L’Etat et les élus ont le devoir d’accompagner Mayotte, plus solidement, dans sa départementalisation. Il est nécessaire de monter d’avantage de groupes de personnes qualifiées et formées, pour mener à bien les projets de développement : beaucoup d’argent dort, par méconnaissance de sa présence, par manque de moyen humain et par manque de qualification. Former la population sur le long terme permettra d’investir ces montants dans des projets qui auront du sens, s’inscrivant dans la durabilité et l’émancipation du territoire.Nous avons besoin de plus de personnes référentes, et qui connaissent Mayotte. Des hommes et des femmes, régis de quartier, des médiateurs sociaux, des éducateurs, des accompagnateurs de parentalité… Il faut continuer à combattre la corruption et permettre aux bonnes personnes d’accéder aux bons postes, mais ceci est encore un autre débat… Prenons le temps de restaurer le dialogue, au sein des quartiers, au sein des Comores ainsi qu’au sein de l’Océan Indien, car, que cela soit du côté des syndicalistes, des politiques ou de la population, l’Humain est souvent le grand oublié des discussions… C’est une erreur qui se répète encore et encore. Je vous exprime ici un cri de douleur et de détresse : il est urgent de remettre du lien entre les gens. Qu’ils réapprennent à se découvrir et à se connaître ! La base de la tolérance est écoutée, comprendre et accepter la différence de l’autre. Si les gens ne se parlent pas, la violence a toute la liberté de s’exprimer. Et personne ne mérite de vivre dans la terreur et la méconnaissance.

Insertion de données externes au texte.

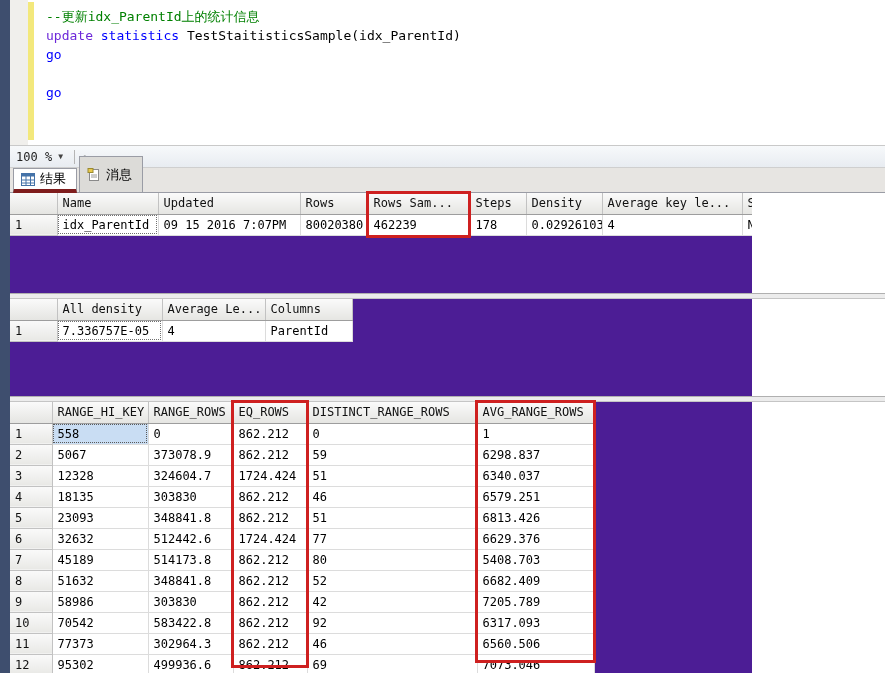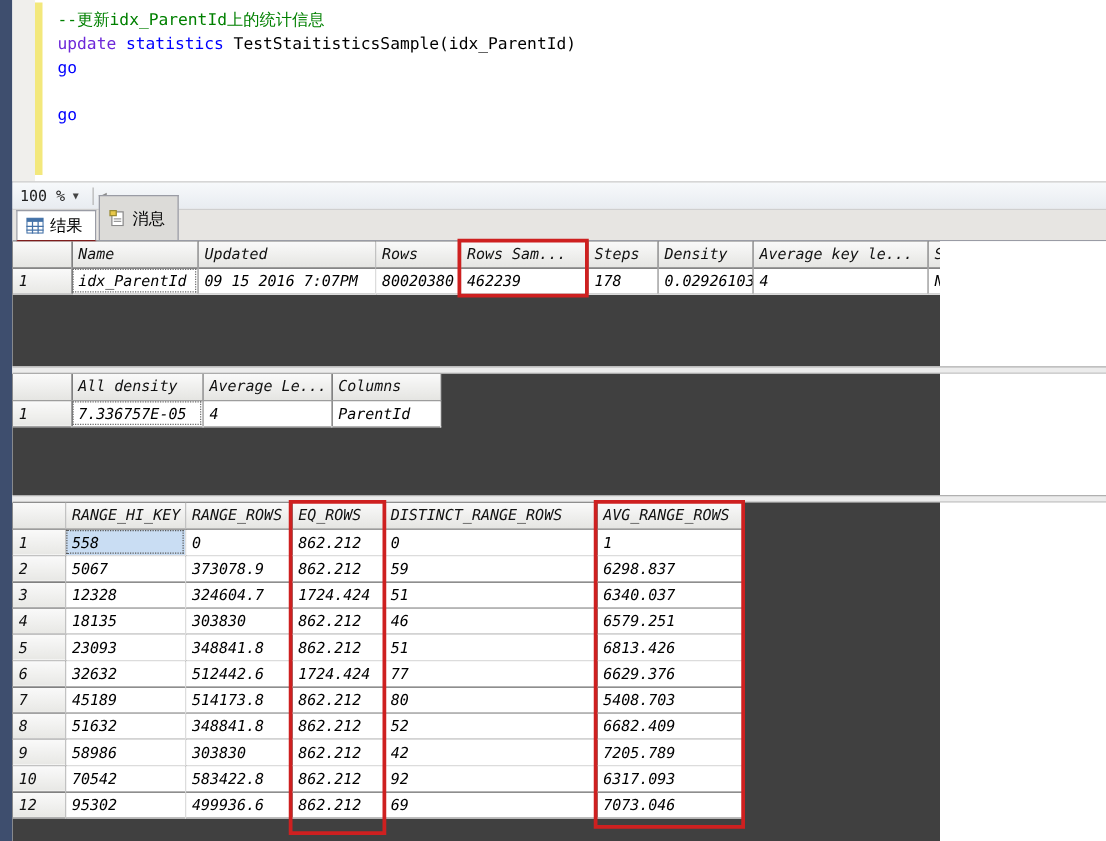--- a/index.html
+++ b/index.html
@@ -36,7 +36,7 @@
     background:#e7e5e2; border-bottom:1px solid #9a9ca5; display:flex; align-items:flex-end; padding-left:3px; }
   .tab { display:flex; align-items:center; gap:5px; height:36px; padding:0 10px 0 7px; font-size:13px;
     border:1px solid #9a9ca5; border-bottom:none; background:#dcdbd8; margin-right:2px; position:relative; }
-  .tab.active { background:#fff; height:25px; margin-bottom:-1px; border-bottom:1px solid #7f1d1d; z-index:2; }
+  .tab.active { background:#fff; height:25px; margin-bottom:-1px; border-bottom:4px solid #7f1d1d; z-index:2; }
   .tab-icon { width:14px; height:13px; display:inline-block; }
 
   

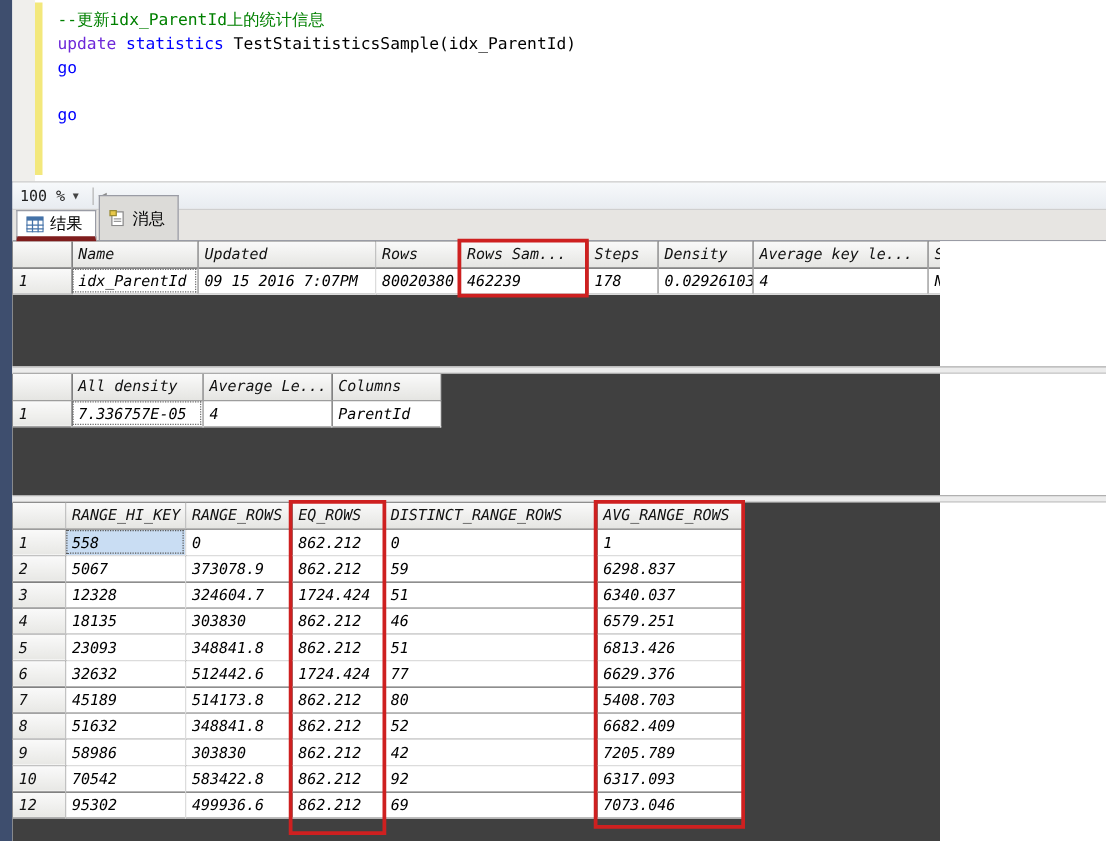--- a/index.html
+++ b/index.html
@@ -41,7 +41,7 @@
 
   
   #results { position:absolute; left:10px; top:193px; width:875px; height:480px; background:#fff; }
-  .pane { position:absolute; left:0; width:742px; background:#404040; overflow:hidden;font-style:italic; }
+  .pane { position:absolute; left:0; width:742px; background:#4c1d95; overflow:hidden; }
   #pane-1 { top:0; height:100px; }
   #pane-2 { top:106px; height:97px; }
   #pane-3 { top:209px; height:271px; }

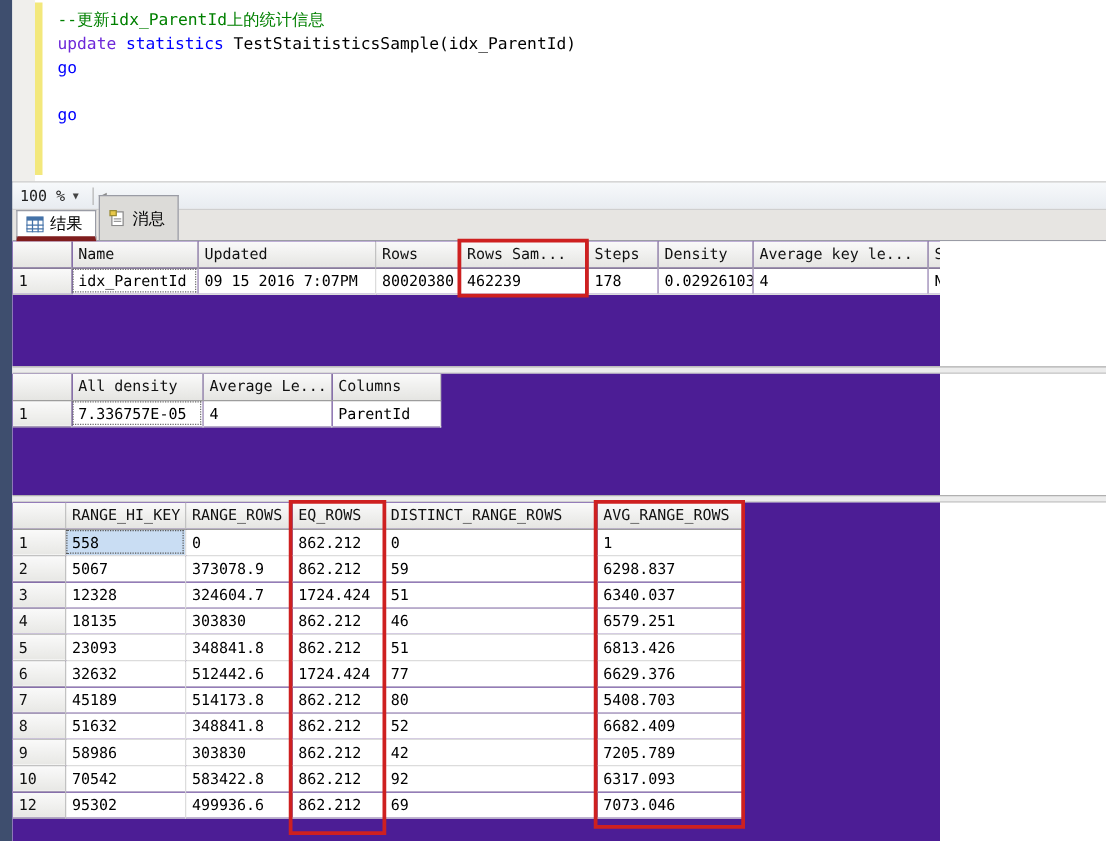--- a/index.html
+++ b/index.html
@@ -296,6 +296,14 @@
               <td class="gc">6317.093</td>
             </tr>
             <tr>
+              <td class="rh">11</td>
+              <td class="gc">77373</td>
+              <td class="gc">302964.3</td>
+              <td class="gc">862.212</td>
+              <td class="gc">46</td>
+              <td class="gc">6560.506</td>
+            </tr>
+            <tr>
               <td class="rh">12</td>
               <td class="gc">95302</td>
               <td class="gc">499936.6</td>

Je n’ai pas cherché à vous dresser un tableau noir et pessimiste…  Vous avez devant vous le témoignage d’une éternelle optimiste qui garde confiance dans le pouvoir de la bienveillance, des mots et des actions. Comprenez bien, si j’avais perdu complètement espoir en l’avenir de Mayotte, je n’aurais pas pris le temps d’écrire ces lignes. Car Mayotte est une île qui s’annonce comme une belle promesse, si seulement nous pouvions lui donner la chance d’exprimer sa richesse et sa grandeur.

Je remercie du fond du cœur les personnes qui m’ont apporté leur aide et leurs mots.